O título vem de um livro político importante de Carlos Heitor Cony e o texto baseia-se em três reportagens dos mais importantes jornais do país, nas suas edições de 24. No Estado de São Paulo, a matéria é de Gustavo Aguiar e Daiane Cardoso; na Folha de São Paulo de Márcio Falcão, Ranier Dragon e Gustavo Uribe; no O Globo assinam a reportagem Carolina Brígido e Cristiane Jungblat.  As três convergem para um ponto único: ao receber o deputado Eduardo Cunha e convocar os jornalistas para assistir o encontro, o presidente do Supremo Tribunal Federal acentuou tacitamente sua desconfiança na interpretação que o presidente da Câmara poderia dar aos assuntos tratados e, com isso, estabelecer alguma confusão na opinião pública do país. Lewandowski partiu, a meu ver, do princípio de que não basta observar um fato, mas sim analisar seu conteúdo. A diferença clássica entre um episódio e sua versão.

Assim, para o presidente do Supremo, a imprensa tornou-se testemunha dos diálogos realizados em sua sala na Corte Suprema. Ele pesou bem o panorama. Não poderia deixar de receber eticamente o presidente da Câmara Federal, porém não desejava aceitar seus argumentos a respeito da decisão do STF sobre o rito do processo de impeachment contra a presidente Dilma Rousseff. Deixou claro, contudo que a decisão somente poderá ser objeto de embargo declaratório, após a publicação do acórdão que a estabeleceu.

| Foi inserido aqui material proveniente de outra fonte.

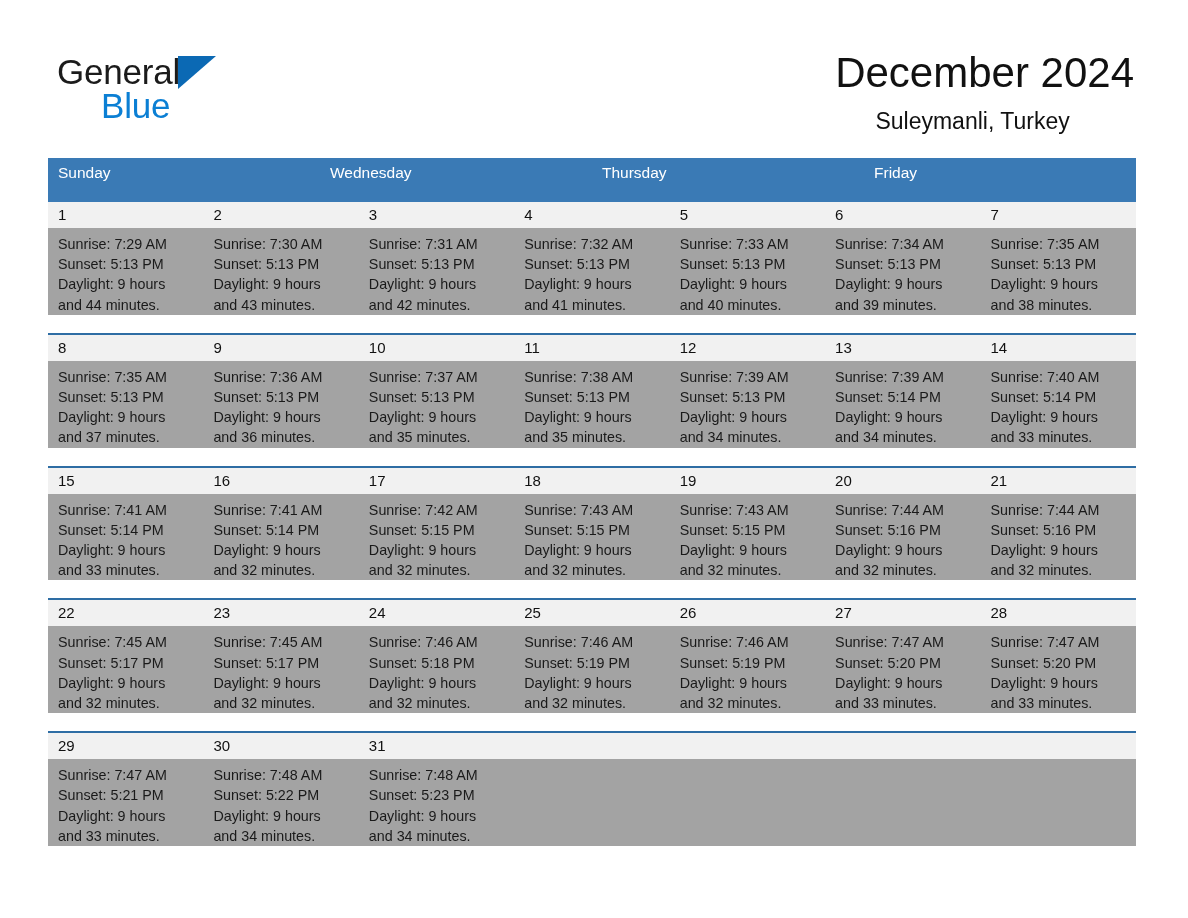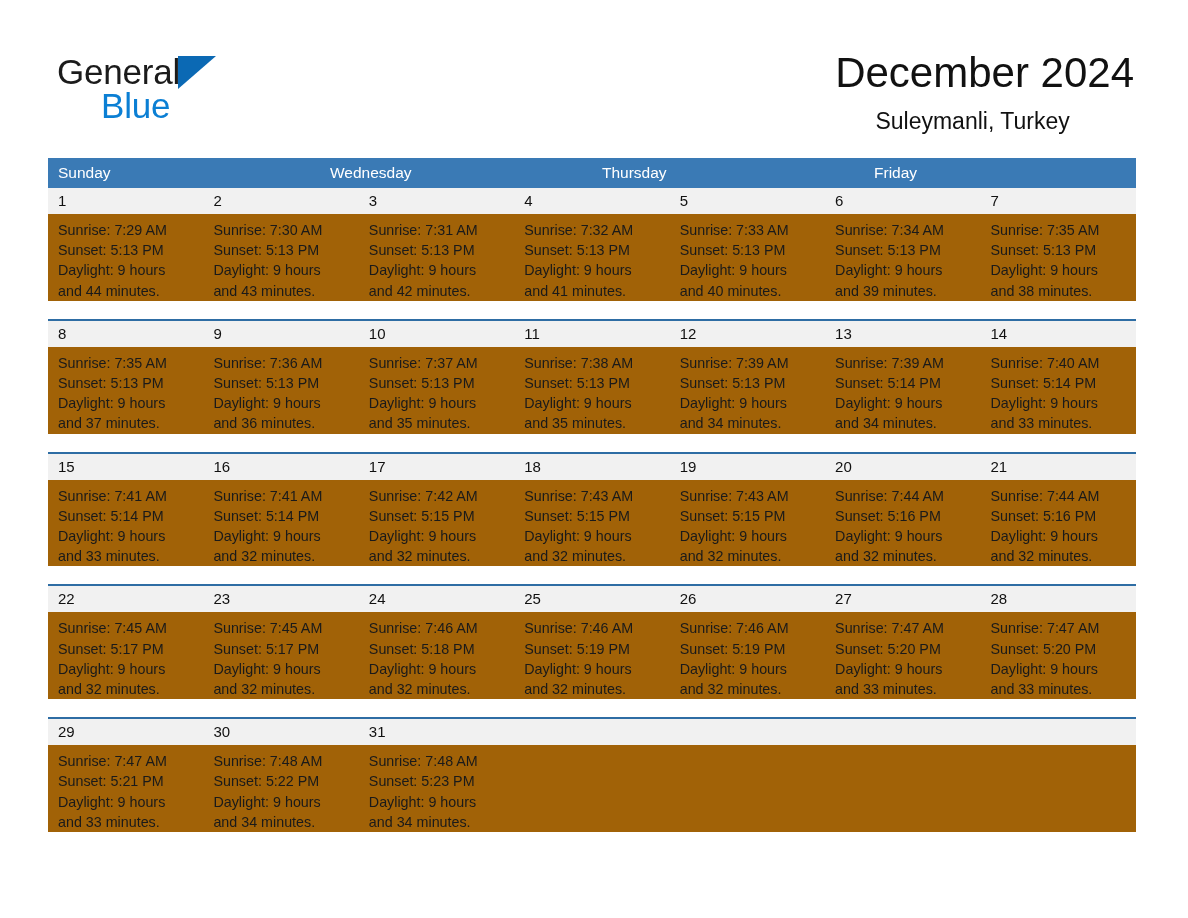--- a/index.html
+++ b/index.html
@@ -96,21 +96,21 @@
   
   .calendar {
     position: absolute;
     left: 48px;
     top: 158px;
     width: 1088px;
   }
   .weekhead {
     display: flex;
     background: #3a7ab5;
-    height: 30px;
+    height: 44px;
   }
   .weekhead .wh {
     flex: 1 1 0;
     color: #ffffff;
     font-size: 15.5px;
     line-height: 30px;
     padding-left: 10px;
     box-sizing: border-box;
     white-space: nowrap;
     overflow: hidden;
@@ -133,21 +133,21 @@
   .daynums .dn {
     flex: 1 1 0;
     font-size: 15px;
     line-height: 26px;
     padding-left: 10px;
     box-sizing: border-box;
     color: #111111;
   }
   .daybodies {
     display: flex;
-    background: #a16207;
+    background: #a3a3a3;
     min-height: 82px;
   }
   .daybodies .db {
     flex: 1 1 0;
     padding: 6px 8px 0 10px;
     box-sizing: border-box;
   }
   .db .line {
     font-size: 14.3px;
     line-height: 20.2px;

Assinalou que existe um prazo para isto: 5 dias após a íntegra do acórdão sair no Diário Oficial da União.

Além disso, o presidente do Supremo fez questão de dizer que considera o resultado do julgamento absolutamente claro, e, portanto, não discutível. Esta versão não pode ser contestada porque teve a opinião pública por testemunha. Isso de um lado. De outro transmitiu a existência de um clima não amistoso entre o presidente do Supremo e o da Câmara dos Deputados.

RECURSOS DA SAÚDE TÊM DURAÇÃO LIMITADA

O governador Luiz Fernando Pezão e muito menos a população carioca e fluminense, no fundo, não têm razões para comemorar a liberação de 155 milhões pelo governo federal e o empréstimo de 100 milhões concedido pelo prefeito Eduardo Paes para aliviar a crise extrema em que se encontra a saúde no estado do Rio de Janeiro. Isso porque tal volume de recursos é emergencial, não duradouro. Vai funcionar para garantir o pagamento dos custos do sistema até quando? Resposta: por poucos meses. Além do mais, no caso do empréstimo, ele terá de ser pago.

A situação catastrófica do programa de saúde pública em nosso estado decorre de vários fatores. Que vão da imprevidência a um erro fundamental de concepção. Pagamentos são feitos a organizações privadas de saúde. Dessa forma incentiva ao lucro em consequência da não prestação de serviço. E sim cobrar pelo que deixam de fazer.

9 thoughts on “Lewandowski, no ato, revela de fato não confiar em Eduardo Cunha

  1. Ai nesse serpentário, o mais “tolo” da nó em pingo dágua. Imagina se tudo isso já não tinha sido combinado com os “russos”, la do planalto.
    O lewando é um baita carregador de piano.

  2. Dilma, Vacari, Lula , Zé Dirceu, Cerveró, Renan, Lewandosvski, Barroso, Delubio, Paulo Roberto, Lobão, Rosemery Inácio, Cunha, Bumlai e todos os que se mantem no poder cobrindo uns aos outros, dando as costas ao país, rasgando da Constituição a todo o Ordenamento Jurídico do país, lutando contra o interesse público, e, apoiando e deixando impune os criminosos de lesa-pátria, SÃO TODOS IGUAIS E NÃO NOS REPRESENTAM, ELES DÃO NOJO E SÃO A VERGONHA DO POVO BRASILEIRO !!!!!!!!!!

  3. Qual a diferença de Lewandovsky Barroso, Cunha Lula, Dilma Vacari e petralhas unidos, bem unidos ??????? Todos são bem iguais, em um país sério já estariam respondendo em conjunto aquilo que acobertam em conjunto. Para tirar Cunha tem que tirar Renan e Dilma, quem é que tá esculhambando o país ?????

  4. Lewandowsky quer parecer honesto, mas não é!

    Por que não é transparente quando se encontra com os membros da ORCRIM? Inclusive naqueles encontros em Portugal???